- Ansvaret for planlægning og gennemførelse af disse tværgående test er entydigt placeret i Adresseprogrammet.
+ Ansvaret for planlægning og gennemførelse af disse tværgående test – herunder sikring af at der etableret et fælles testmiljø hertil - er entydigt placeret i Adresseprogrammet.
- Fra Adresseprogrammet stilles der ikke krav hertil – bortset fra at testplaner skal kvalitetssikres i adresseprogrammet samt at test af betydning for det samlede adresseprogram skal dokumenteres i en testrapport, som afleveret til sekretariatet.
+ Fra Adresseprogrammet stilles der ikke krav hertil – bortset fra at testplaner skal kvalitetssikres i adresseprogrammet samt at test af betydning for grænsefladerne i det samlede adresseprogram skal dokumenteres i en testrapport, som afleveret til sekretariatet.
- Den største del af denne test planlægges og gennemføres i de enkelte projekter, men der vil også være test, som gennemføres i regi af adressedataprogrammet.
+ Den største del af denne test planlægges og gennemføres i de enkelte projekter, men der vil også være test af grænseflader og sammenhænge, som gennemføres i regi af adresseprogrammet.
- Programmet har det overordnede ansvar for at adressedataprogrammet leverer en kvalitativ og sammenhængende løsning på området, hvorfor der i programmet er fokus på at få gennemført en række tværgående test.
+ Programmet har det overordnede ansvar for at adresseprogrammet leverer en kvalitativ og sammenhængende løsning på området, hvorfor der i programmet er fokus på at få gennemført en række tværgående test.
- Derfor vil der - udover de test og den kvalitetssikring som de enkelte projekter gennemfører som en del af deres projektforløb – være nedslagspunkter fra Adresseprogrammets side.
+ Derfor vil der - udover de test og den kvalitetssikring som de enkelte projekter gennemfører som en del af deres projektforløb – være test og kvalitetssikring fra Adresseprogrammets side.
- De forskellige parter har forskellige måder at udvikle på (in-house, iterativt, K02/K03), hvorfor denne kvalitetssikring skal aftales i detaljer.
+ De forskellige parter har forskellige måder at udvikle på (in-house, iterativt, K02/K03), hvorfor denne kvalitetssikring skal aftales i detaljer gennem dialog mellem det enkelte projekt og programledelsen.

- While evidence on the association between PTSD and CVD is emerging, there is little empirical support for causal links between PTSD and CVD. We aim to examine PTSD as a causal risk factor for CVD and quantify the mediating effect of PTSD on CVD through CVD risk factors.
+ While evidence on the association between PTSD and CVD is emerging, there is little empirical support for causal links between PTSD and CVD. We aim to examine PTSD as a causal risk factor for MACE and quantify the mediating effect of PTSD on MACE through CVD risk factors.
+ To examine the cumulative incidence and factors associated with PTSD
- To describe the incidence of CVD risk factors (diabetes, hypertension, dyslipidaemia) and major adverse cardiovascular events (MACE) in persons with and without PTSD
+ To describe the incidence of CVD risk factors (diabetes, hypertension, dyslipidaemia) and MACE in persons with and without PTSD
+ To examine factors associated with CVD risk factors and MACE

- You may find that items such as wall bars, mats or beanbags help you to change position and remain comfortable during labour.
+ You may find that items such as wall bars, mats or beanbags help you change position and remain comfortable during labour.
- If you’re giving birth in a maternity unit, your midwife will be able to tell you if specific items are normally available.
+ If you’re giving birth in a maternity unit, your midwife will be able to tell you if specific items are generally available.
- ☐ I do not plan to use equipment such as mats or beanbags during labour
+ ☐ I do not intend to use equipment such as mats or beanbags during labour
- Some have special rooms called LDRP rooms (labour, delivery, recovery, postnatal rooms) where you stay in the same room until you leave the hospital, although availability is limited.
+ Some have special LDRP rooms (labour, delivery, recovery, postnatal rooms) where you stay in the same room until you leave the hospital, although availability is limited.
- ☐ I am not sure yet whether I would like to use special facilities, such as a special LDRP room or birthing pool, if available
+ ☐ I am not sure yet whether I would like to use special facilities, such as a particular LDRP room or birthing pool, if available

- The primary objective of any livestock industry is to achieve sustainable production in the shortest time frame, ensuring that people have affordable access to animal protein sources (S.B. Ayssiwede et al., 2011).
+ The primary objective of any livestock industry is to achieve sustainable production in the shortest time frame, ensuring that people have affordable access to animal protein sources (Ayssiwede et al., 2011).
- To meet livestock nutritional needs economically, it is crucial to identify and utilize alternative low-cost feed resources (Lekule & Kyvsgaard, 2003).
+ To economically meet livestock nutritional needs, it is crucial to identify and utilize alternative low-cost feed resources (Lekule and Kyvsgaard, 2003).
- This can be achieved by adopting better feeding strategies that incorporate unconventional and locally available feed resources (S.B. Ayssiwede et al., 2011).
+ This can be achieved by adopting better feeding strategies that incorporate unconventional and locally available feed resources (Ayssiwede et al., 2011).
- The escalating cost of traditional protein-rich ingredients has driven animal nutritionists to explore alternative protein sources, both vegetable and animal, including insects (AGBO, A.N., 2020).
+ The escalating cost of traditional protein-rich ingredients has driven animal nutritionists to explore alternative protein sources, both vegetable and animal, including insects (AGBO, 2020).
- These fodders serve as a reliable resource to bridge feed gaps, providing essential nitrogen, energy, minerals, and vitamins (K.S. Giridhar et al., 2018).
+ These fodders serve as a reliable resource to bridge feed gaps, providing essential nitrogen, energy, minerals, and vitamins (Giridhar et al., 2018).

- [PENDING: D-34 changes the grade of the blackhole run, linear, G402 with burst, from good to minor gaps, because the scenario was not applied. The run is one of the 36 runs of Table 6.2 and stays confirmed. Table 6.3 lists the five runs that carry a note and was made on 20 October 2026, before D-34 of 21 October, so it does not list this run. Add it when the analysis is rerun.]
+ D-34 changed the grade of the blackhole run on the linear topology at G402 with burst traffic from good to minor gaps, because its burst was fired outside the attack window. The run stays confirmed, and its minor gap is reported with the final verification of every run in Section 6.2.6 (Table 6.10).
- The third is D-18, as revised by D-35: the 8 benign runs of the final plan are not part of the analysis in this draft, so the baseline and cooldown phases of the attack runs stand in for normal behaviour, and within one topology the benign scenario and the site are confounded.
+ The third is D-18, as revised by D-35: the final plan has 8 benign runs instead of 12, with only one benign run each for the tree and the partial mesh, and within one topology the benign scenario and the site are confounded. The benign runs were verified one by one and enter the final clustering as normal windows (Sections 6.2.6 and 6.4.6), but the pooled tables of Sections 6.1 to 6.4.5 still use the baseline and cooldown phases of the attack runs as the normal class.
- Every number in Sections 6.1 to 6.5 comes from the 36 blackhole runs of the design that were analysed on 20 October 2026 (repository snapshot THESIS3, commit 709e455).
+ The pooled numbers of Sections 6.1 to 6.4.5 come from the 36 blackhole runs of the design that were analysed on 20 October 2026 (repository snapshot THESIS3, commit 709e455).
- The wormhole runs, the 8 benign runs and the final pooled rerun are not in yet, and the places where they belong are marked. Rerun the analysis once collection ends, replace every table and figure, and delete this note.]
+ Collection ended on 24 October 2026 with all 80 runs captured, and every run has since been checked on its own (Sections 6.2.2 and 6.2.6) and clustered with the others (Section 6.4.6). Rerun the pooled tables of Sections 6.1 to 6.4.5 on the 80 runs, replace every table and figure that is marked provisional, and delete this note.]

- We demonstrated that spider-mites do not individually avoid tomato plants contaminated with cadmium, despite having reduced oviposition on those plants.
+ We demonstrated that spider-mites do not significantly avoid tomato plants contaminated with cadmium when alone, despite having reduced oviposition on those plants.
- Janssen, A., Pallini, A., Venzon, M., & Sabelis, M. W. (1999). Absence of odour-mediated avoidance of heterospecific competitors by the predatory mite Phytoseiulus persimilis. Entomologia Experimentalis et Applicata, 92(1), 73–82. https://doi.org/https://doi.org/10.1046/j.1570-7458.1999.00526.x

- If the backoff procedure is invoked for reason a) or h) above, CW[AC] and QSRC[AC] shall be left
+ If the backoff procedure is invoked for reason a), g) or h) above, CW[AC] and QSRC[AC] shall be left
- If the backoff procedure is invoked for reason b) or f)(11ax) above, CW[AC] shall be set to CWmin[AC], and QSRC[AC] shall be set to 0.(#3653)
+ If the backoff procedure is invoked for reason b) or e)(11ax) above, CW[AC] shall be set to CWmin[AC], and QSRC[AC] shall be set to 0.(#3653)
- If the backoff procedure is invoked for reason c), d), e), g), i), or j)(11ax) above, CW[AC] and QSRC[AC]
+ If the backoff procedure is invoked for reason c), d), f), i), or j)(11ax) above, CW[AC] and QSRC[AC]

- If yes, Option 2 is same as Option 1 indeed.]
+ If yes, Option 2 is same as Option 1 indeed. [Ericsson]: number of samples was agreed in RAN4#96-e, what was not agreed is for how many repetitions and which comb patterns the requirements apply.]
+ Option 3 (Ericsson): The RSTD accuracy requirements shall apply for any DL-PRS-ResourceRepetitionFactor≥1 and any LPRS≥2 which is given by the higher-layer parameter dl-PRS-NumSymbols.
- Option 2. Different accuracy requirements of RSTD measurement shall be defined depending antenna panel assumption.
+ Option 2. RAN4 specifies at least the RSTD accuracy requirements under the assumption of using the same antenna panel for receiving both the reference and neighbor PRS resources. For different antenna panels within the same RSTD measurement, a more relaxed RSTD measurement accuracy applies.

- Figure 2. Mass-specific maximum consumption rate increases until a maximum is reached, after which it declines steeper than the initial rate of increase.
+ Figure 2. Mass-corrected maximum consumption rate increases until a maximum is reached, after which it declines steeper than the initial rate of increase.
══════════════════════════════
Repeat exactly, and only, the run of lines from the start of the material above through the line that holds "- Fra Adresseprogrammet".

Result of the task
- Ansvaret for planlægning og gennemførelse af disse tværgående test er entydigt placeret i Adresseprogrammet.
+ Ansvaret for planlægning og gennemførelse af disse tværgående test – herunder sikring af at der etableret et fælles testmiljø hertil - er entydigt placeret i Adresseprogrammet.
- Fra Adresseprogrammet stilles der ikke krav hertil – bortset fra at testplaner skal kvalitetssikres i adresseprogrammet samt at test af betydning for det samlede adresseprogram skal dokumenteres i en testrapport, som afleveret til sekretariatet.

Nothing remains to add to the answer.